DATASET RECORDS below:

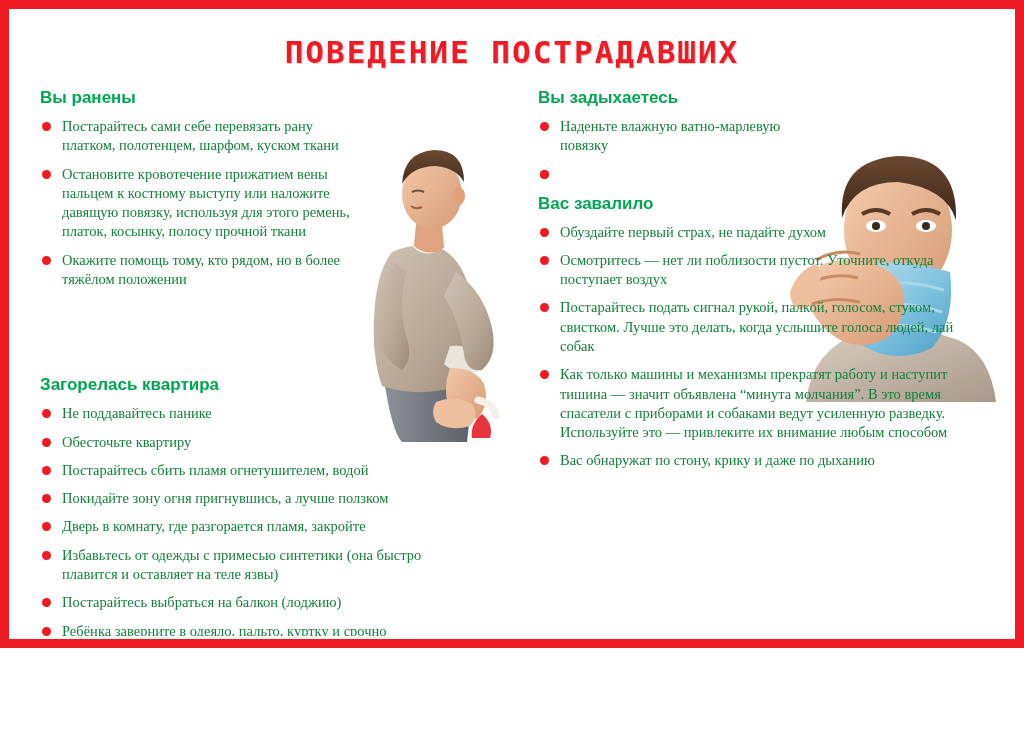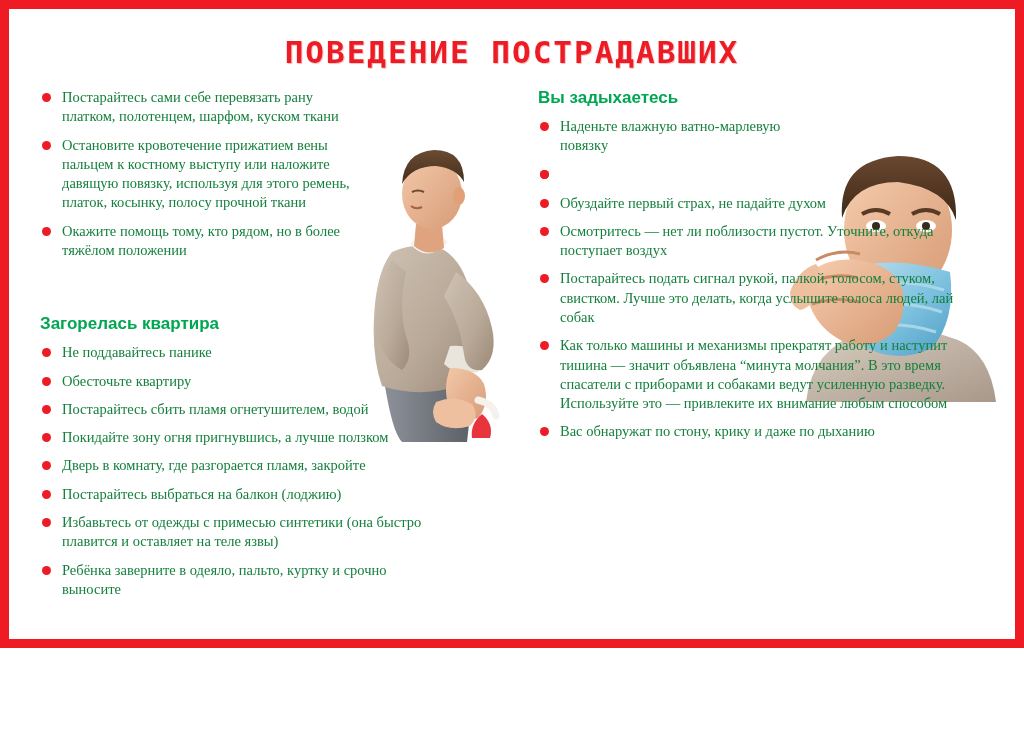--- a/index.html
+++ b/index.html
@@ -214,64 +214,66 @@
       <path d="M30 160 Q54 150 76 156" stroke="#c98a64" stroke-width="3" fill="none"></path>
       <path d="M30 182 Q54 174 78 180" stroke="#c98a64" stroke-width="3" fill="none"></path>
       <path d="M8 170 Q16 148 34 142 Q42 152 36 168 Q30 186 18 188 Q8 184 8 170 Z" fill="#eec0a0"></path>
     </svg>
 
     <div class="columns">
 
       <div class="col left">
 
         <section>
+          <h2 class="sec">Вы ранены</h2>
           <ul class="items">
             <li style="max-width:300px;">
               <span class="bullet"></span>
               <span>Постарайтесь сами себе перевязать рану платком, полотенцем, шарфом, куском ткани</span>
             </li>
             <li style="max-width:300px;">
               <span class="bullet"></span>
               <span>Остановите кровотечение прижатием вены пальцем к костному выступу или наложите давящую повязку, используя для этого ремень, платок, косынку, полосу прочной ткани</span>
             </li>
             <li style="max-width:300px;">
               <span class="bullet"></span>
               <span>Окажите помощь тому, кто рядом, но в более тяжёлом положении</span>
             </li>
           </ul>
         </section>
 
-        <section class="block-2" style="margin-top:54px;">
+        <section class="block-2" style="margin-top:86px;">
           <h2 class="sec">Загорелась квартира</h2>
           <ul class="items tight">
             <li><span class="bullet"></span><span>Не поддавайтесь панике</span></li>
             <li><span class="bullet"></span><span>Обесточьте квартиру</span></li>
             <li><span class="bullet"></span><span>Постарайтесь сбить пламя огнетушителем, водой</span></li>
             <li><span class="bullet"></span><span>Покидайте зону огня пригнувшись, а лучше ползком</span></li>
             <li><span class="bullet"></span><span>Дверь в комнату, где разгорается пламя, закройте</span></li>
+            <li style="max-width:370px;"><span class="bullet"></span><span>Избавьтесь от одежды с примесью синтетики (она быстро плавится и оставляет на теле язвы)</span></li>
             <li><span class="bullet"></span><span>Постарайтесь выбраться на балкон (лоджию)</span></li>
-            <li style="max-width:370px;"><span class="bullet"></span><span>Избавьтесь от одежды с примесью синтетики (она быстро плавится и оставляет на теле язвы)</span></li>
             <li style="max-width:330px;"><span class="bullet"></span><span>Ребёнка заверните в одеяло, пальто, куртку и срочно выносите</span></li>
           </ul>
         </section>
 
       </div>
 
       <div class="col right">
 
         <section>
           <h2 class="sec">Вы задыхаетесь</h2>
           <ul class="items">
             <li style="max-width:258px;"><span class="bullet"></span><span>Наденьте влажную ватно-марлевую повязку</span></li>
             <li style="max-width:258px;"><span class="bullet"></span></li>
             <li style="max-width:258px;"><span class="bullet"></span></li>
           </ul>
         </section>
 
         <section class="block-2" style="margin-top:38px;">
+          <h2 class="sec">Вас завалило</h2>
           <ul class="items">
             <li><span class="bullet"></span><span>Обуздайте первый страх, не падайте духом</span></li>
             <li style="max-width:420px;"><span class="bullet"></span><span>Осмотритесь — нет ли поблизости пустот. Уточните, откуда поступает воздух</span></li>
             <li style="max-width:430px;"><span class="bullet"></span><span>Постарайтесь подать сигнал рукой, палкой, голосом, стуком, свистком. Лучше это делать, когда услышите голоса людей, лай собак</span></li>
             <li style="max-width:430px;"><span class="bullet"></span><span>Как только машины и механизмы прекратят работу и наступит тишина — значит объявлена “минута молчания”. В это время спасатели с приборами и собаками ведут усиленную разведку. Используйте это — привлеките их внимание любым способом</span></li>
             <li><span class="bullet"></span><span>Вас обнаружат по стону, крику и даже по дыханию</span></li>
           </ul>
         </section>
 
       </div>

End of DATASET RECORDS.

All entries must be written out again exactly as given, with no pictures in the copy.

--- a/index.html
+++ b/index.html
@@ -214,64 +214,66 @@
       <path d="M30 160 Q54 150 76 156" stroke="#c98a64" stroke-width="3" fill="none"></path>
       <path d="M30 182 Q54 174 78 180" stroke="#c98a64" stroke-width="3" fill="none"></path>
       <path d="M8 170 Q16 148 34 142 Q42 152 36 168 Q30 186 18 188 Q8 184 8 170 Z" fill="#eec0a0"></path>
     </svg>
 
     <div class="columns">
 
       <div class="col left">
 
         <section>
+          <h2 class="sec">Вы ранены</h2>
           <ul class="items">
             <li style="max-width:300px;">
               <span class="bullet"></span>
               <span>Постарайтесь сами себе перевязать рану платком, полотенцем, шарфом, куском ткани</span>
             </li>
             <li style="max-width:300px;">
               <span class="bullet"></span>
               <span>Остановите кровотечение прижатием вены пальцем к костному выступу или наложите давящую повязку, используя для этого ремень, платок, косынку, полосу прочной ткани</span>
             </li>
             <li style="max-width:300px;">
               <span class="bullet"></span>
               <span>Окажите помощь тому, кто рядом, но в более тяжёлом положении</span>
             </li>
           </ul>
         </section>
 
-        <section class="block-2" style="margin-top:54px;">
+        <section class="block-2" style="margin-top:86px;">
           <h2 class="sec">Загорелась квартира</h2>
           <ul class="items tight">
             <li><span class="bullet"></span><span>Не поддавайтесь панике</span></li>
             <li><span class="bullet"></span><span>Обесточьте квартиру</span></li>
             <li><span class="bullet"></span><span>Постарайтесь сбить пламя огнетушителем, водой</span></li>
             <li><span class="bullet"></span><span>Покидайте зону огня пригнувшись, а лучше ползком</span></li>
             <li><span class="bullet"></span><span>Дверь в комнату, где разгорается пламя, закройте</span></li>
+            <li style="max-width:370px;"><span class="bullet"></span><span>Избавьтесь от одежды с примесью синтетики (она быстро плавится и оставляет на теле язвы)</span></li>
             <li><span class="bullet"></span><span>Постарайтесь выбраться на балкон (лоджию)</span></li>
-            <li style="max-width:370px;"><span class="bullet"></span><span>Избавьтесь от одежды с примесью синтетики (она быстро плавится и оставляет на теле язвы)</span></li>
             <li style="max-width:330px;"><span class="bullet"></span><span>Ребёнка заверните в одеяло, пальто, куртку и срочно выносите</span></li>
           </ul>
         </section>
 
       </div>
 
       <div class="col right">
 
         <section>
           <h2 class="sec">Вы задыхаетесь</h2>
           <ul class="items">
             <li style="max-width:258px;"><span class="bullet"></span><span>Наденьте влажную ватно-марлевую повязку</span></li>
             <li style="max-width:258px;"><span class="bullet"></span></li>
             <li style="max-width:258px;"><span class="bullet"></span></li>
           </ul>
         </section>
 
         <section class="block-2" style="margin-top:38px;">
+          <h2 class="sec">Вас завалило</h2>
           <ul class="items">
             <li><span class="bullet"></span><span>Обуздайте первый страх, не падайте духом</span></li>
             <li style="max-width:420px;"><span class="bullet"></span><span>Осмотритесь — нет ли поблизости пустот. Уточните, откуда поступает воздух</span></li>
             <li style="max-width:430px;"><span class="bullet"></span><span>Постарайтесь подать сигнал рукой, палкой, голосом, стуком, свистком. Лучше это делать, когда услышите голоса людей, лай собак</span></li>
             <li style="max-width:430px;"><span class="bullet"></span><span>Как только машины и механизмы прекратят работу и наступит тишина — значит объявлена “минута молчания”. В это время спасатели с приборами и собаками ведут усиленную разведку. Используйте это — привлеките их внимание любым способом</span></li>
             <li><span class="bullet"></span><span>Вас обнаружат по стону, крику и даже по дыханию</span></li>
           </ul>
         </section>
 
       </div>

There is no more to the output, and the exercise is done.